- _TASK ITEM_
Across these entries, count the lines holding the string "same"; the number is the whole answer.

=======

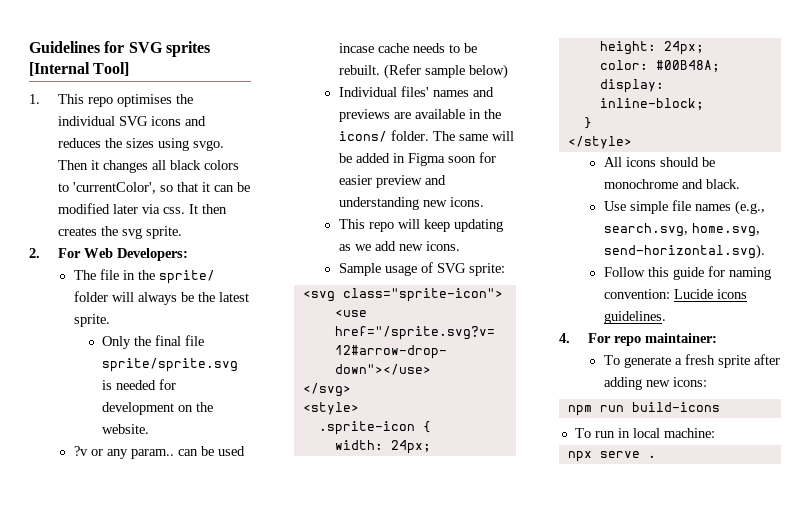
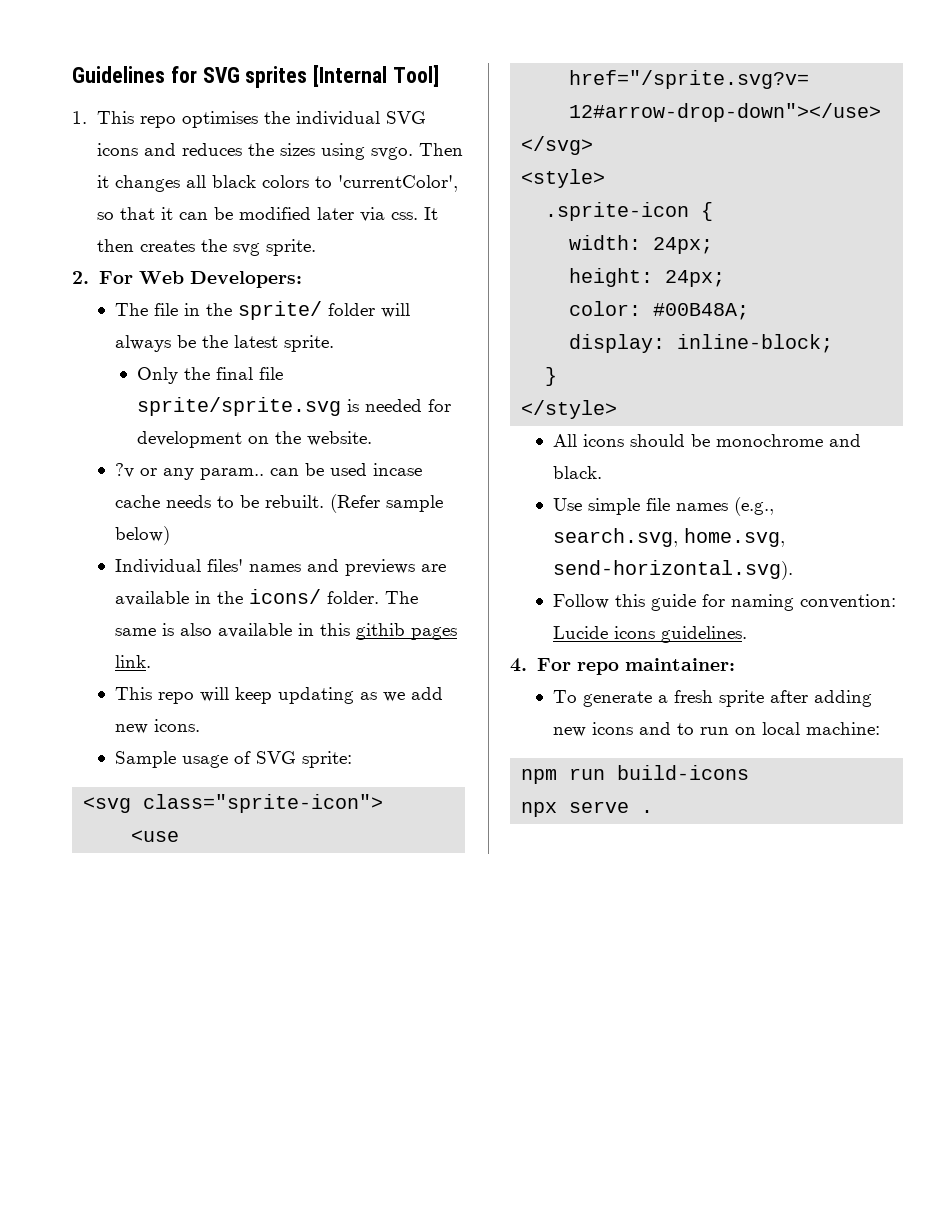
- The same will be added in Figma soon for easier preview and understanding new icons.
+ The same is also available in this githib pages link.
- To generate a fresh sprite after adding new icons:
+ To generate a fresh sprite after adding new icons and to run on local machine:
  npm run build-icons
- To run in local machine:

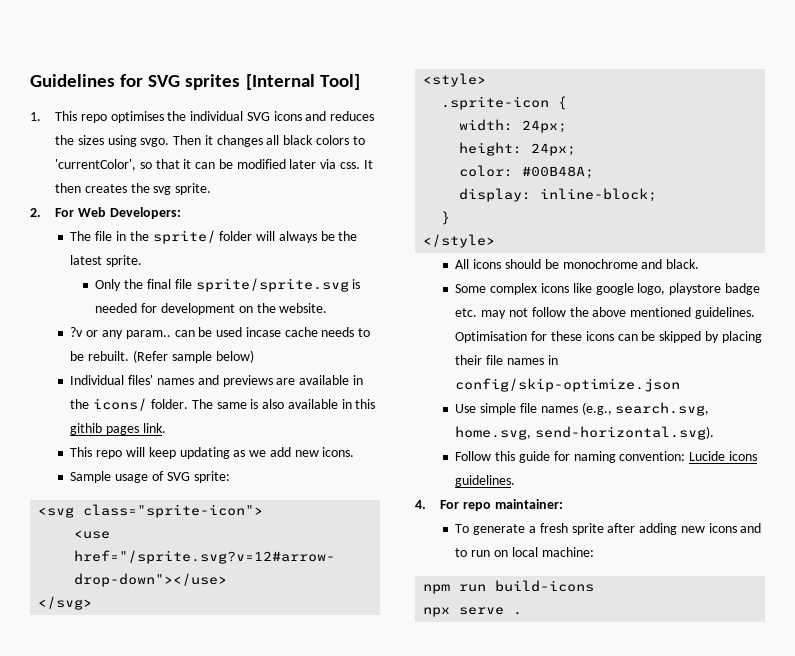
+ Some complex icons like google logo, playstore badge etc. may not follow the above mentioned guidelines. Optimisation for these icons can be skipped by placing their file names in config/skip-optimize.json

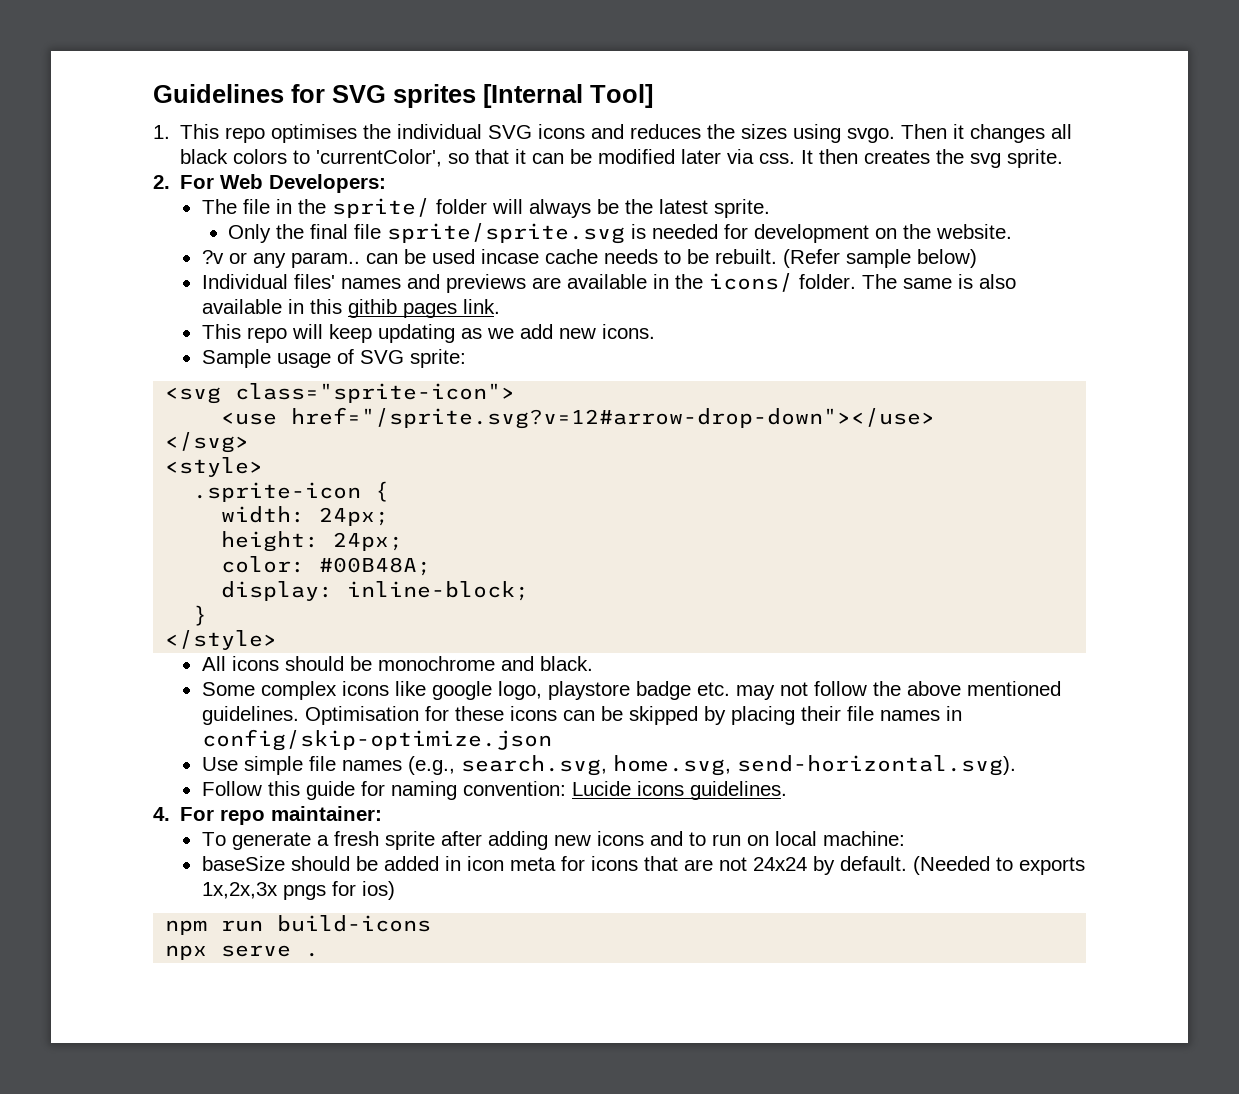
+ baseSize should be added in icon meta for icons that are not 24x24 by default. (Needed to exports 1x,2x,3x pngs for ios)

=======

- _YOUR SOLUTION_
2